Wehe, wenn er losgelassen

Es beginnt mit einem bigotten Nachruf auf die verewigte Agnes Madison, die offenbar zu Lebzeiten der Fluch aller Lust gewesen ist. 30 entbehrungsreiche Jahre hat es ihr Gatte Thomas (unnachahmlich Wolfgang Spier) bei ihr in Winkle Bay ausgehalten, jetzt hält ihn nichts mehr - auf nach London! Auf ins Leben! Daß er mittlerweile recht bejahrt ist, stört den alten Knaben keineswegs. Er stürzt sich mit Charme, gepumptem Geld und Champagner auf die holde Weiblichkeit, dieweil er sich bei seinem Sohn Richard (Mathias Kopetzki) und dessen Frau (Astrid Straßburger) unwillkommen einquartiert.

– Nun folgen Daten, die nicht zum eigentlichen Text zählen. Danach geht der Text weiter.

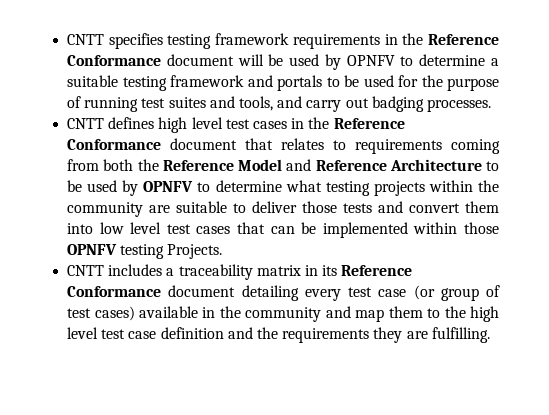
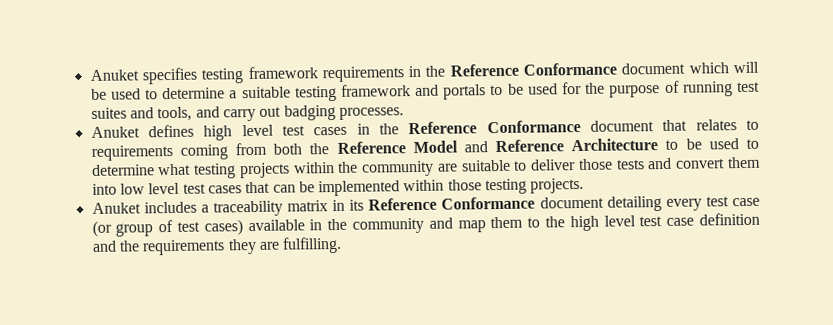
[67,34,105,45] CNTT -> [89,69,139,81] Anuket
(234, 60) none -> [688,62,729,74] which
[324,54,395,70] by OPNFV -> (141, 94) none
[67,118,105,129] CNTT -> [90,126,140,138] Anuket
[122,180,194,196] by OPNFV -> (739, 144) none
[67,244,223,259] [67,265,105,276] OPNFV testing Projects. // CNTT -> [485,177,585,195] [91,202,141,214] testing projects. // Anuket

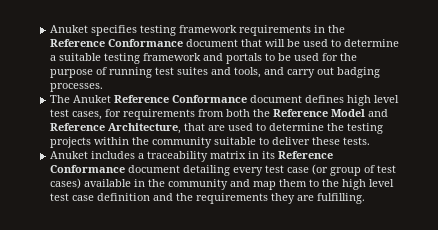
[688,62,729,74] which -> [241,39,263,47] that
[90,119,759,141] [90,144,228,161] Anuket defines high level test cases in the Reference Conformance document that relates to requirements coming -> [50,95,400,106] [50,109,196,120] The Anuket Reference Conformance document defines high level test cases, for requirements
[571,138,760,152] [91,163,192,176] Architecture to be used to determine what -> [108,123,345,134] Architecture, that are used to determine the
[437,163,458,172] are -> (213, 142) none
[577,156,761,171] [91,177,585,197] those tests and convert them into low level test cases that can be implemented within those testing projects. -> [312,137,371,145] these tests.

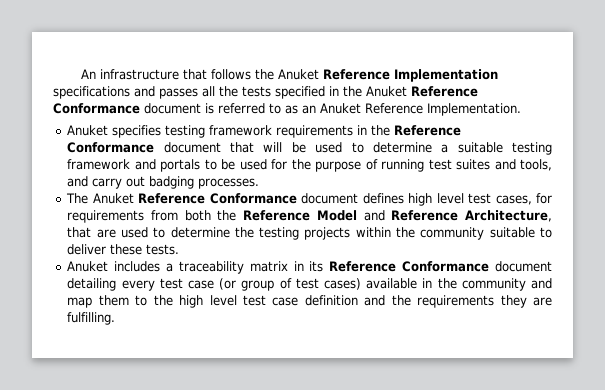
(50, 29) none -> [80,69,498,82] [53,86,478,99] [53,103,521,116] An infrastructure that follows the Anuket Reference Implementation specifications and passes all the tests specified in the Anuket Reference Conformance document is referred to as an Anuket Reference Implementation. //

Simon Moss hat die kleine, leichte Komödie geschrieben, die Wolfgang Spier für eine deutsche Erstaufführung ausgegraben und inszeniert hat. Boulevard im besten und harmlosesten Sinn und für den Altmeister des Genres eigentlich nicht mehr als eine maßgeschneiderte Fingerübung, bei der ihm ein liebenswertes Ensemble zur Seite steht. Allen routiniert humorvoll und von bewundernswerter Eleganz voran (wer sonst) als lüsterner alter Herr der Mann, dessen Name für Jahrzehnte besten Boulevards in ganz Deutschland steht. In seinem 90. Lebensjahr ist er so erfrischend heiter und witzig, wie er dem Theaterpublikum von Baden-Baden bis Berlin, von Düsseldorf bis München bekannt ist. 

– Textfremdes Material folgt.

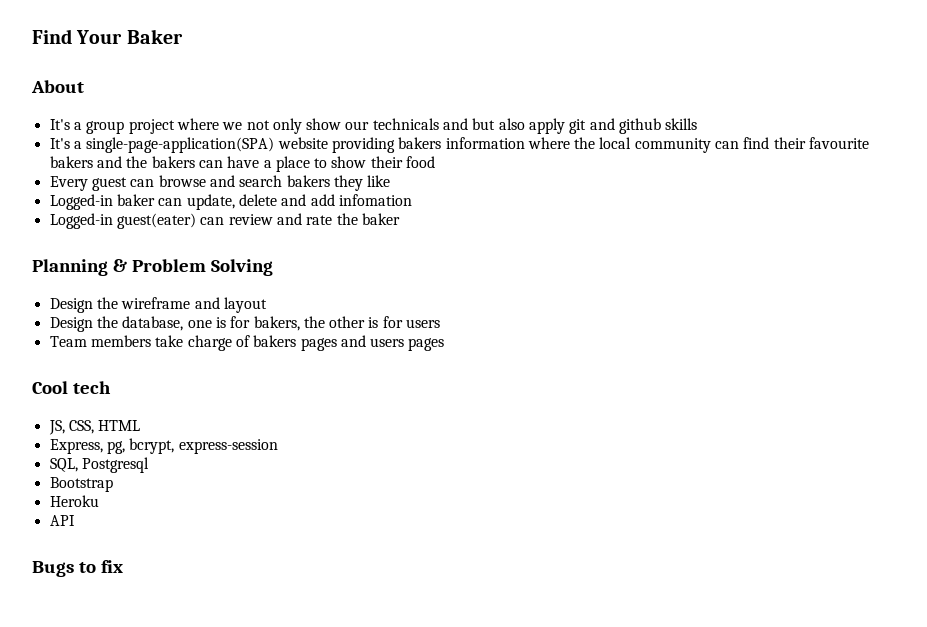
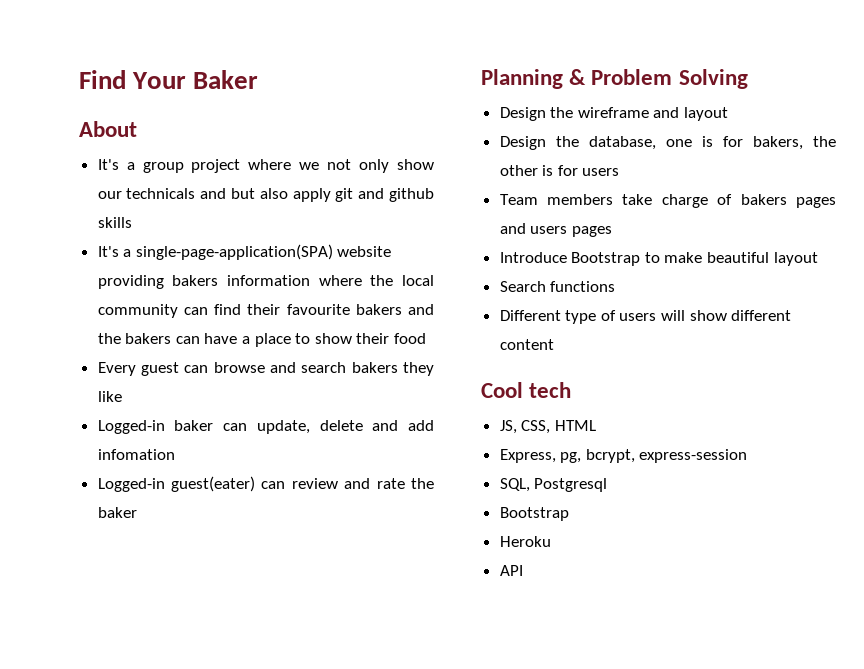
(445, 344) none -> [499,252,818,266] [499,281,616,292] [499,310,792,324] [499,339,554,350] // Introduce Bootstrap to make beautiful layout // Search functions // Different type of users will show different content
[32,560,123,577] // Bugs to fix -> (523, 570) none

Auch Mathias Kopetzki als stress- und vatergeplagtem Sohn und Astrid Straßburger als genervter Schwiegertochter passen die Rollen wie angegossen. Fehlen nur noch eine Femme fatale mit einem Schuß Erotik (sehr dezent: Leena Fahje als geldgeile Liebesdienerin), ein bebrilltes häßliches Entlein, das zum Schwan wird (Uta Krüger als Bibliothekarin mit Potential), einige Flaschen algerischer Champagner, das übliche Tür-auf-Tür-zu-Durcheinander und ein paar spritzige Pointen wie: "Faß hier nichts an! - Meine Hände sind sauber! - Aber deine Gedanken sind schmutzig!".

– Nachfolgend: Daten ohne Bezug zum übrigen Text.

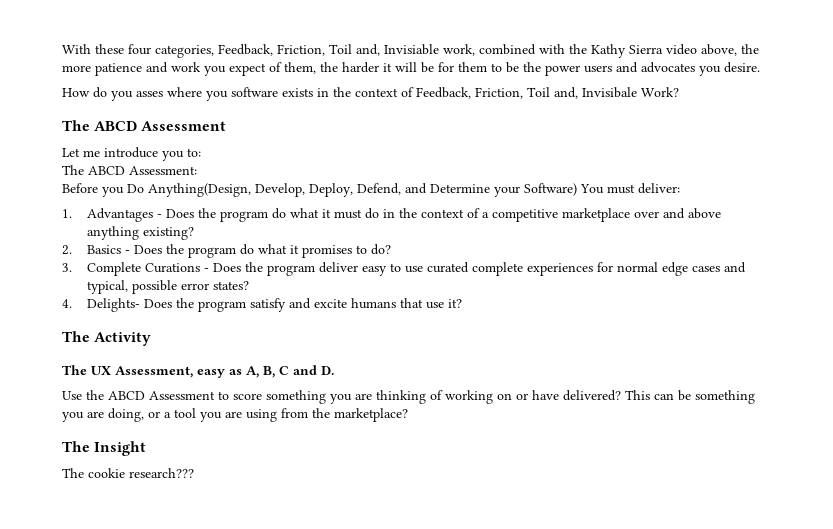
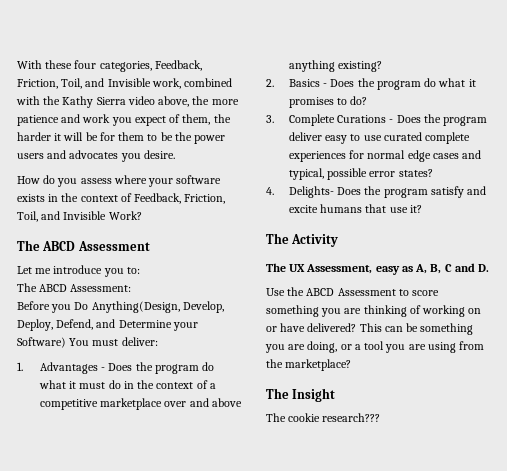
[329,44,439,56] Toil and, Invisiable -> [61,78,151,89] Toil, and Invisible
[136,87,228,101] asses where you -> [80,175,174,187] assess where your
[527,87,637,99] Toil and, Invisibale -> [17,211,107,222] Toil, and Invisible

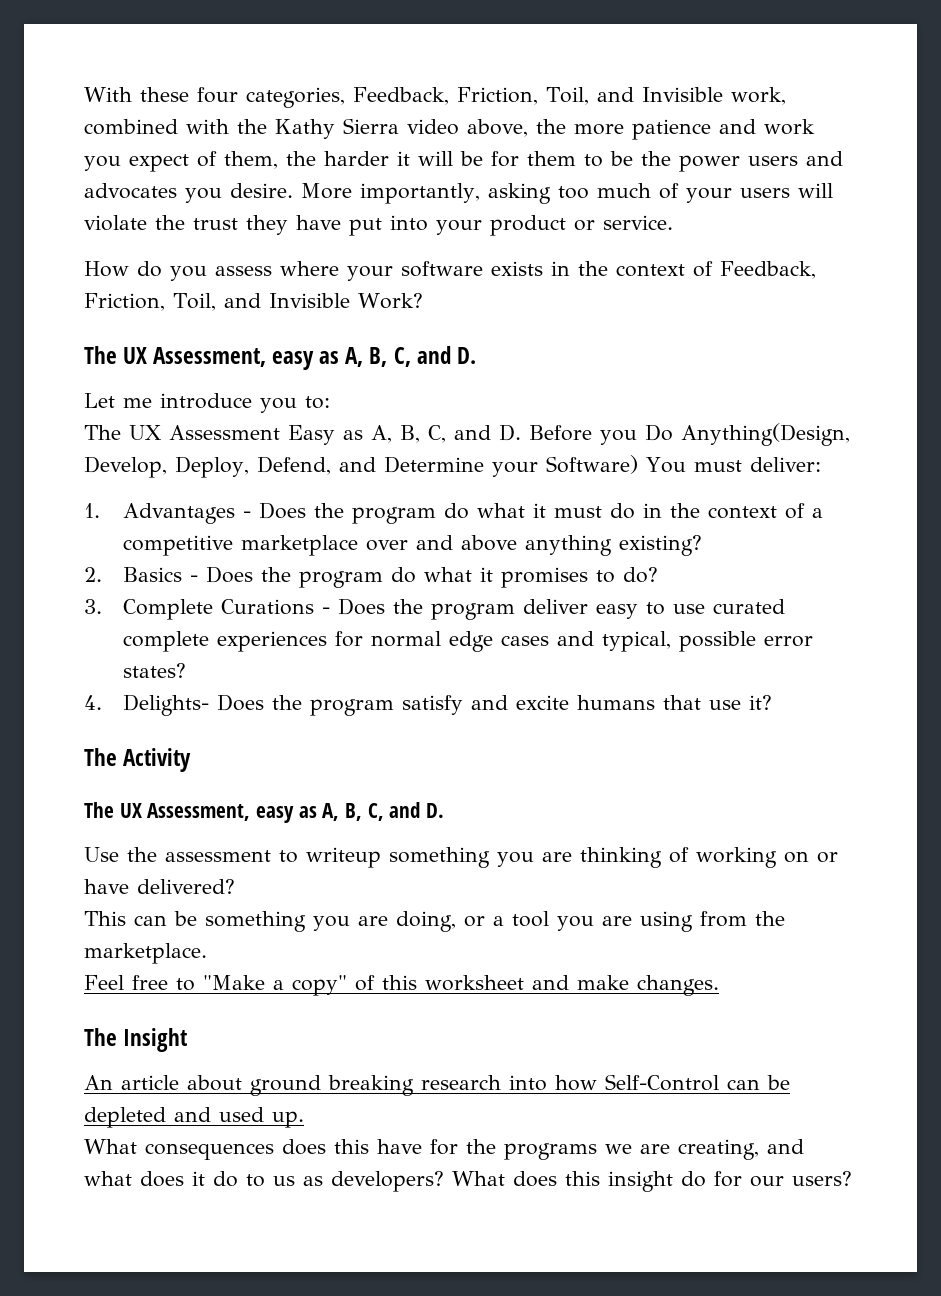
(175, 154) none -> [301,183,833,204] [84,215,673,236] More importantly, asking too much of your users will violate the trust they have put into your product or service.
[42,241,150,251] ABCD Assessment -> [123,346,476,370] UX Assessment, easy as A, B, C, and D.
[39,284,132,292] ABCD Assessment: // -> [129,424,521,445] UX Assessment Easy as A, B, C, and D.
[444,264,452,272] C -> [367,803,384,821] C,
[306,288,440,296] ABCD Assessment to score -> [165,847,381,868] assessment to writeup
(357, 327) none -> (235, 886) //
[285,359,352,371] [266,388,336,402] [266,413,381,422] marketplace? // The Insight // The cookie research??? -> [84,943,207,964] [84,975,719,996] [84,1028,188,1052] [84,1074,790,1096] [84,1107,304,1128] [84,1139,804,1160] [84,1171,852,1192] marketplace. // Feel free to "Make a copy" of this worksheet and make changes. // The Insight // An article about ground breaking research into how Self-Control can be depleted and used up. // What consequences does this have for the programs we are creating, and what does it do to us as developers? What does this insight do for our users?

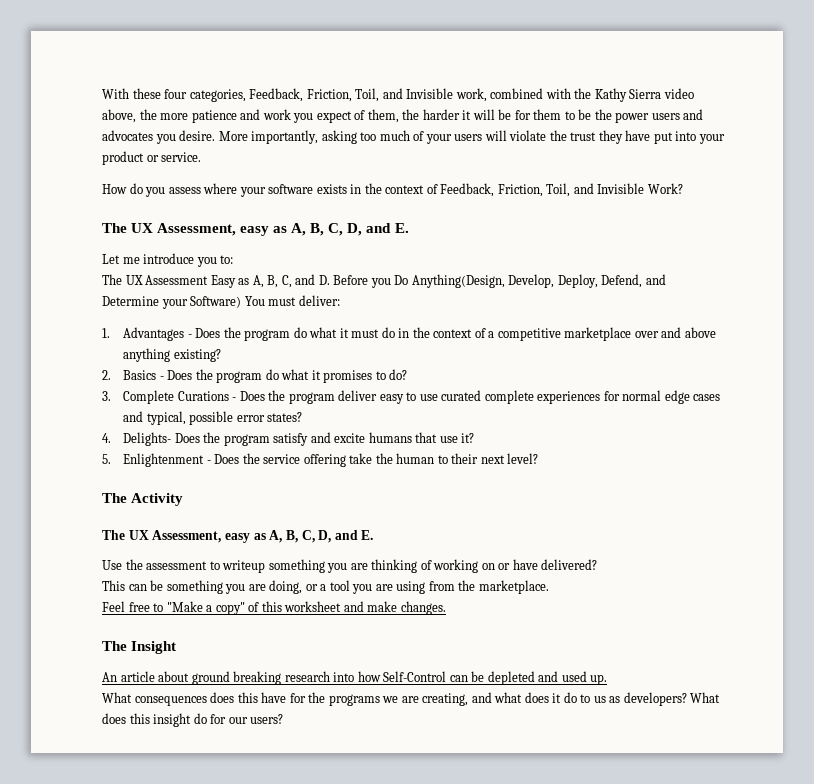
[416,346,476,364] and D. -> [347,223,409,236] D, and E.
(773, 702) none -> [102,453,539,467] // 5. Enlightenment - Does the service offering take the human to their next level?
[389,802,445,818] and D. -> [318,530,374,543] D, and E.

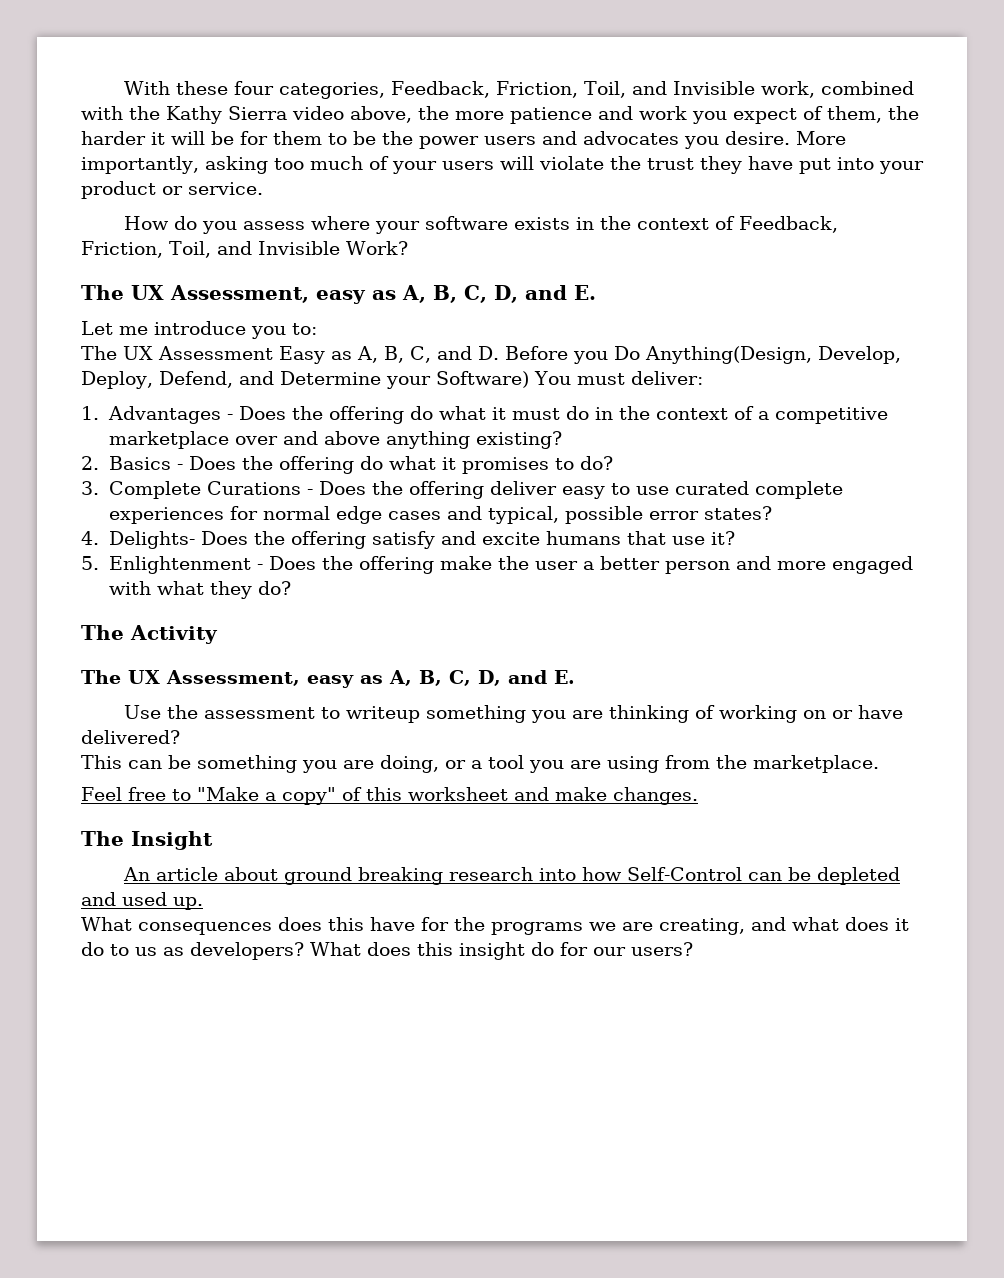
[244,329,291,341] program -> [328,406,404,424] offering
[216,371,263,383] program -> [278,456,354,474] offering
[288,392,335,404] program -> [408,481,484,499] offering
[223,434,270,446] program -> [290,531,366,549] offering
[263,453,539,467] service offering take the human to their next level? -> [358,556,913,574] [108,581,291,599] offering make the user a better person and more engaged with what they do?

Uta Krüger, Wolfgang Spier


Die Inszenierung hat Tempo, läßt keine Langeweile aufkommen und verlangt vom Publikum nichts als ein fröhliches Gemüt und den Wunsch unterhalten zu werden. Wolfgang Spier ist ein Phänomen des Theaters, ein letzter Saurier des hochwertigen Boulevard, der wohl auch noch mit 100 Jahren auf der Bühne bewundert werden wird. Happy End? Na klar, auf allen Ebenen so wie es sich gehört - und mit Pointe. Ein konfliktfreier, heiterer Abend, den man sich nach Tages Müh und Last ruhig mal gönnen kann. Im Theater im Rathaus Essen noch bis zum 10. Juni.